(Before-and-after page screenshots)
####################

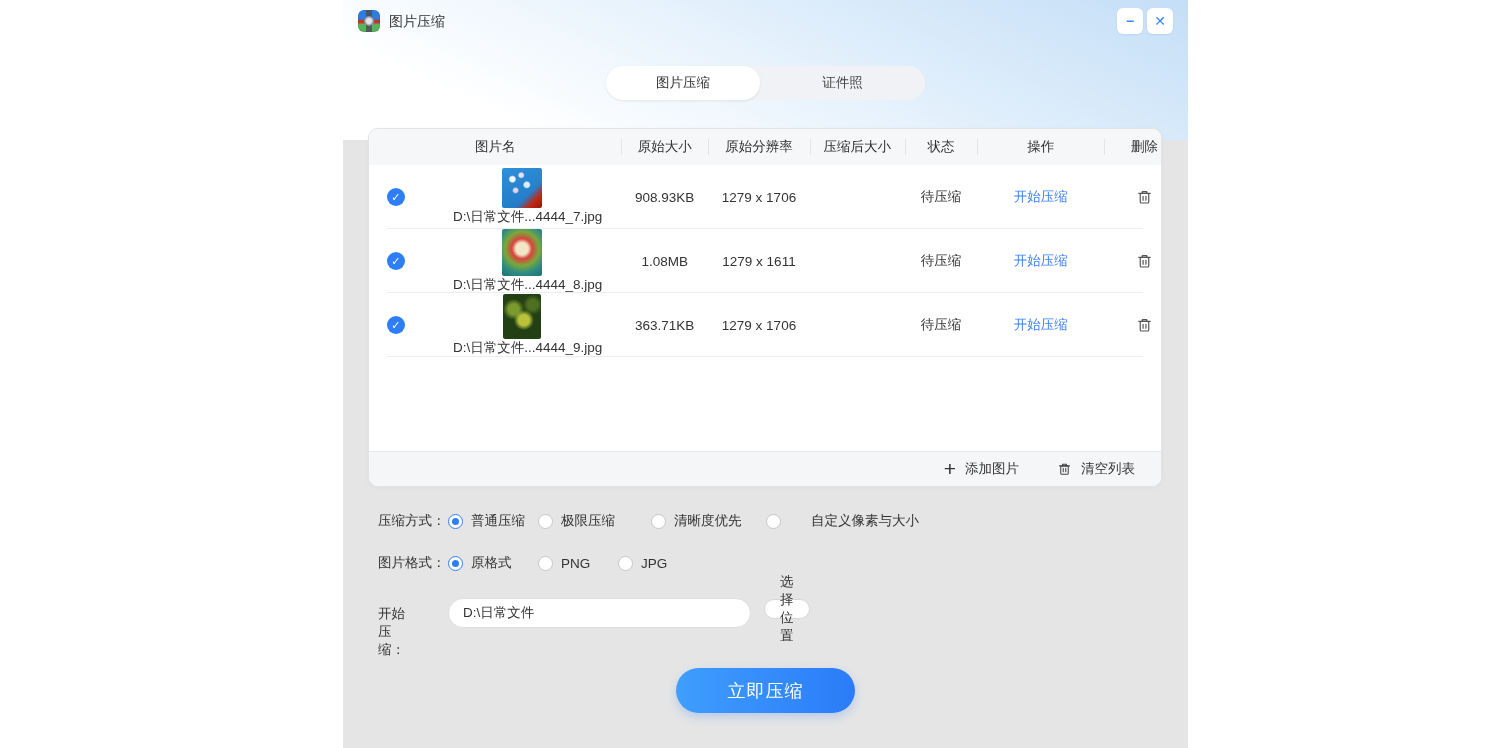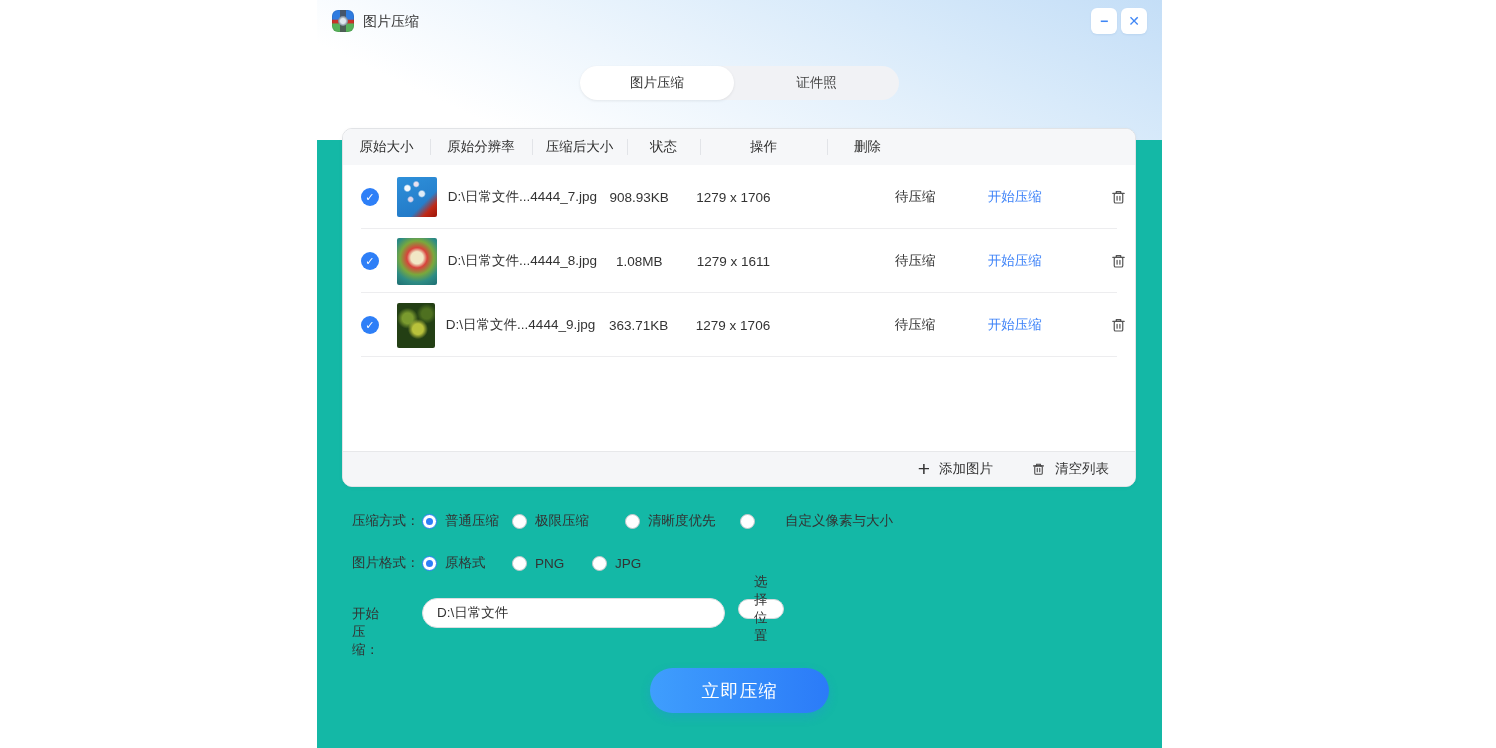"图片压缩" .window { background: #14b8a6 -> #e5e5e5; left: 317px -> 343px }
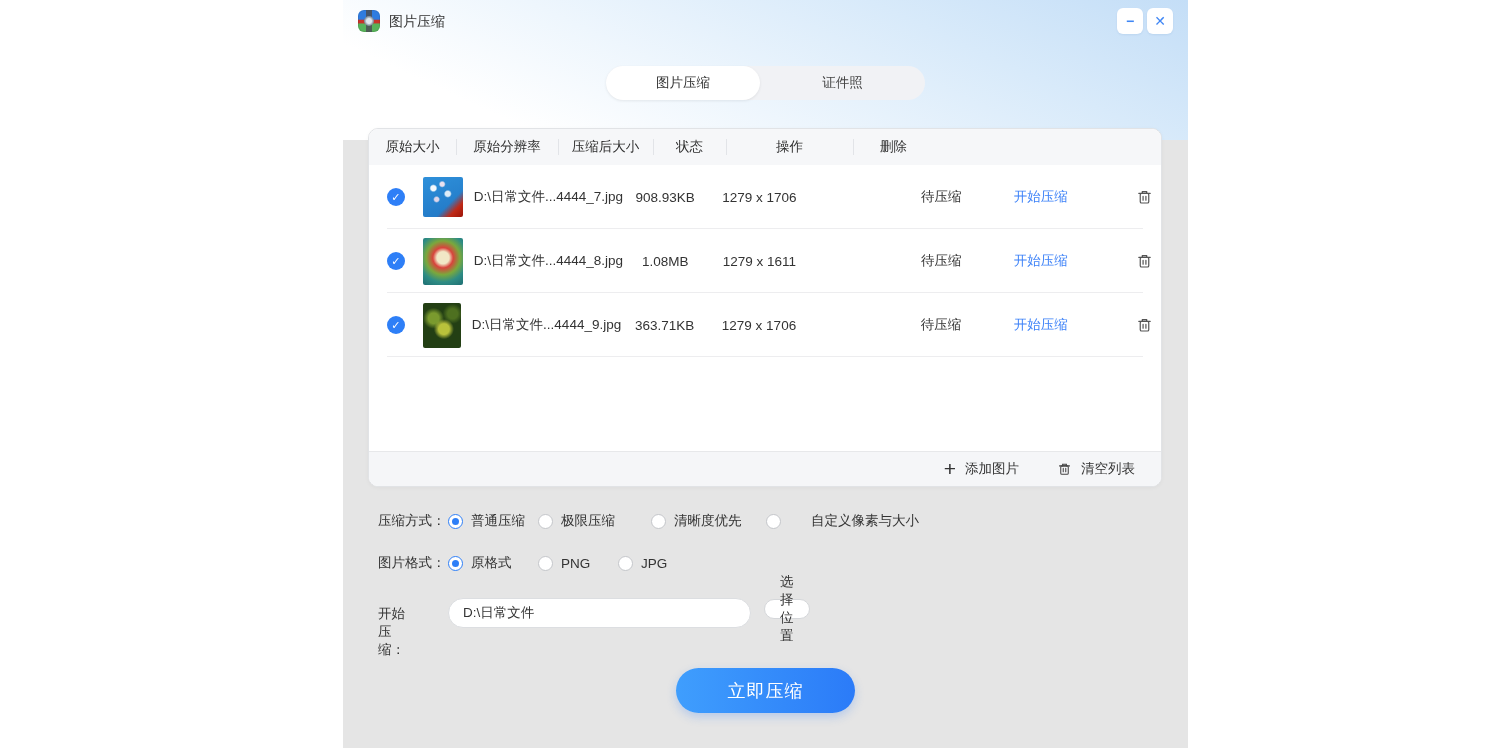"图片名" div.th { html: none -> <div>图片名</div> }
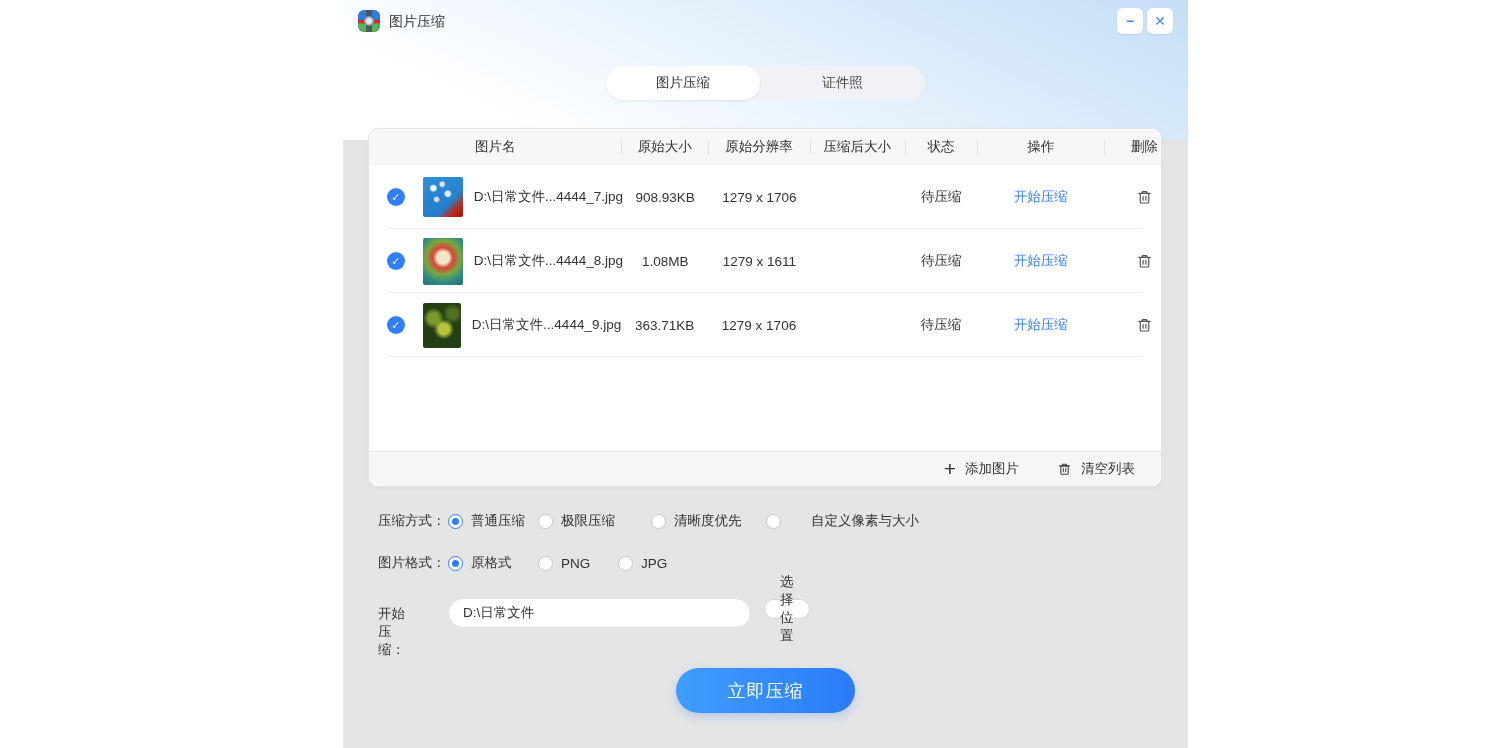"D:\日常文件...4444_7.jpg" .cell-name { flex-direction: none -> column }
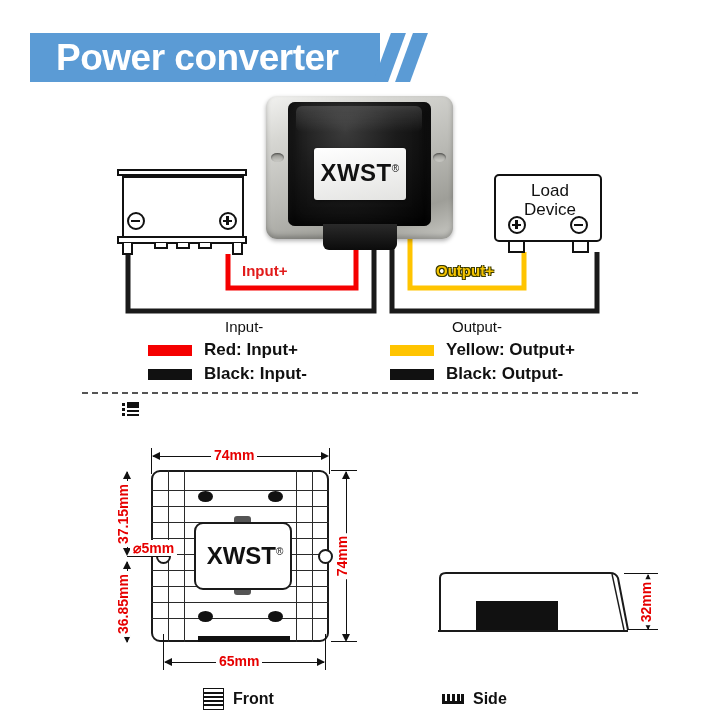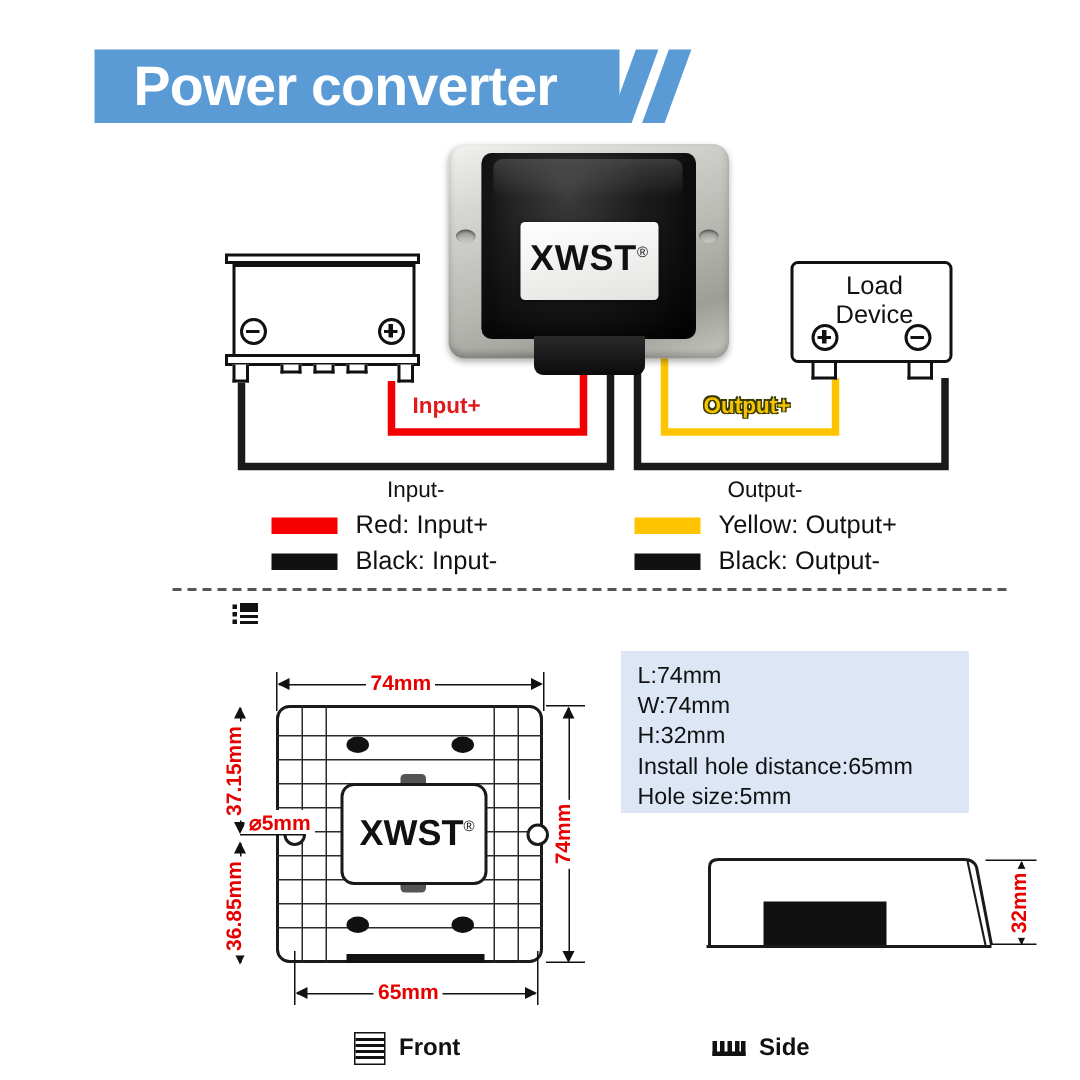"Power converter" .page { margin-left: 33px -> none }
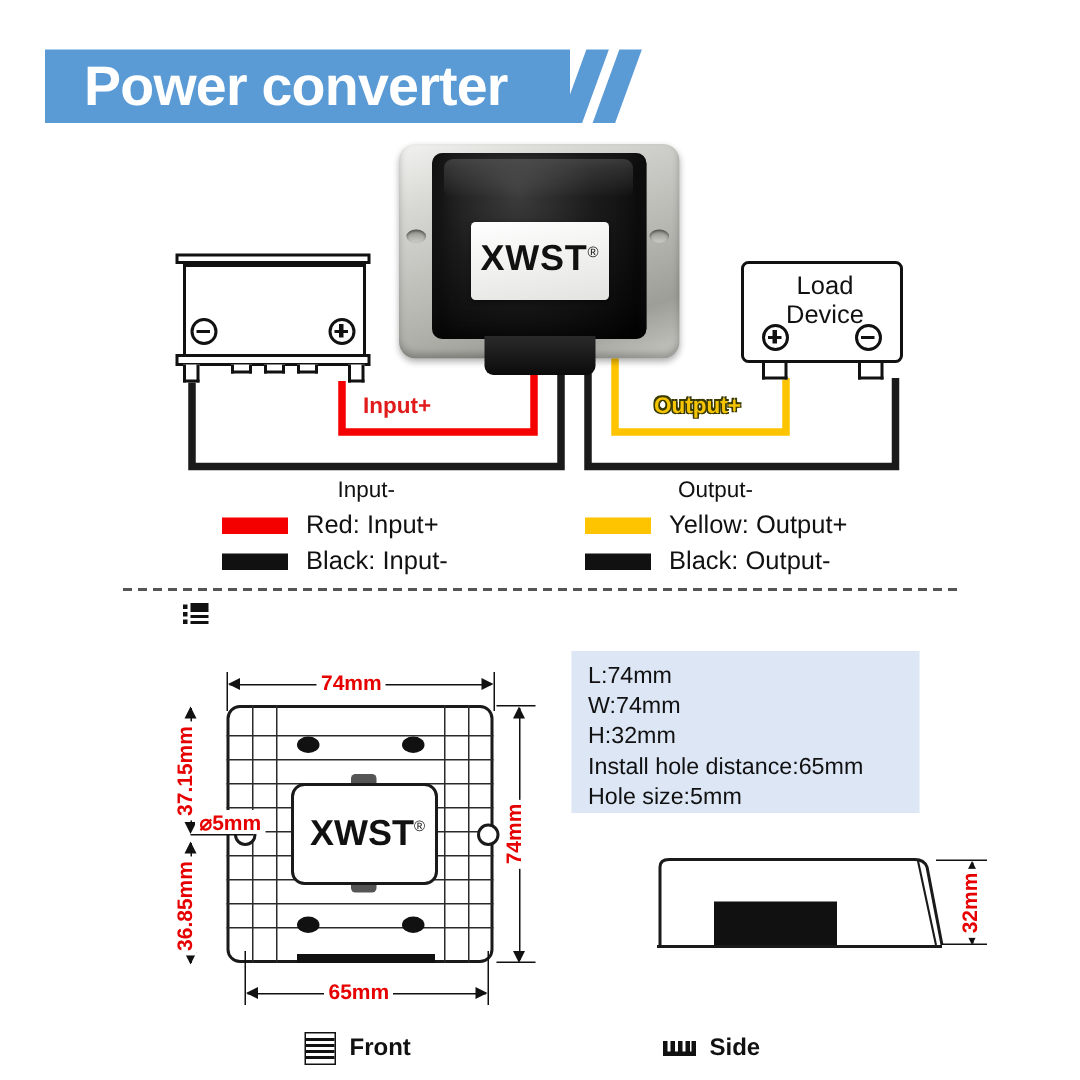"Red: Input+" .legend { font-weight: none -> bold }
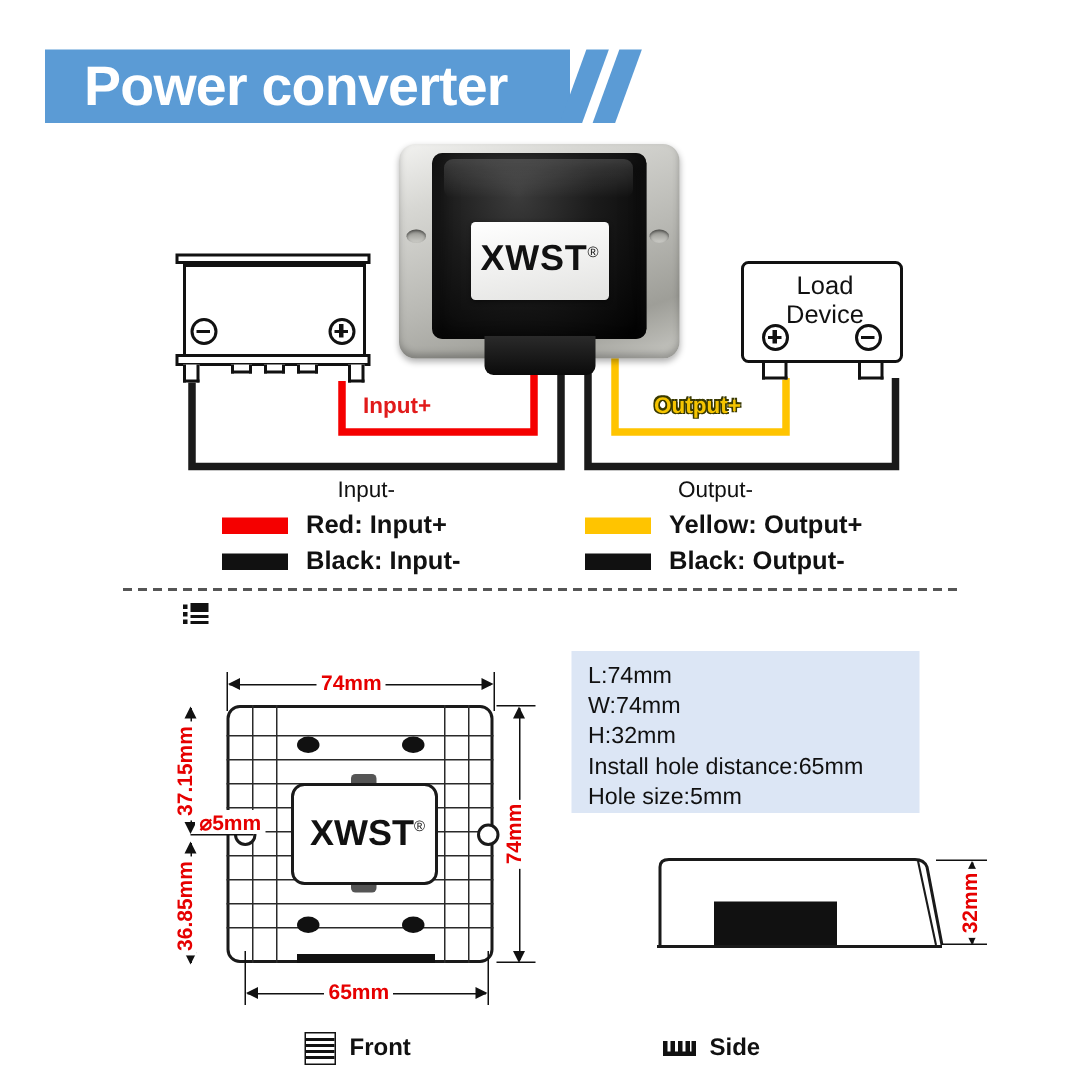"L:74mm" div.specs { html: <div> <ul> <li>L:74mm</li> <li>W:74mm</li> <li>H:32mm</li> <li>Install hole distance:65mm</li> <li>Hole size:5mm</li> </ul> </div> -> none }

####################

# HOW TO COMPLETE THIS TASK
Keep every word of the records exact as you write them out, but drop the pictures.

# COMPLETED TASK
"图片压缩" .window { background: #14b8a6 -> #e5e5e5; left: 317px -> 343px }
"图片名" div.th { html: none -> <div>图片名</div> }
"D:\日常文件...4444_7.jpg" .cell-name { flex-direction: none -> column }
"Power converter" .page { margin-left: 33px -> none }
"Red: Input+" .legend { font-weight: none -> bold }
"L:74mm" div.specs { html: <div> <ul> <li>L:74mm</li> <li>W:74mm</li> <li>H:32mm</li> <li>Install hole distance:65mm</li> <li>Hole size:5mm</li> </ul> </div> -> none }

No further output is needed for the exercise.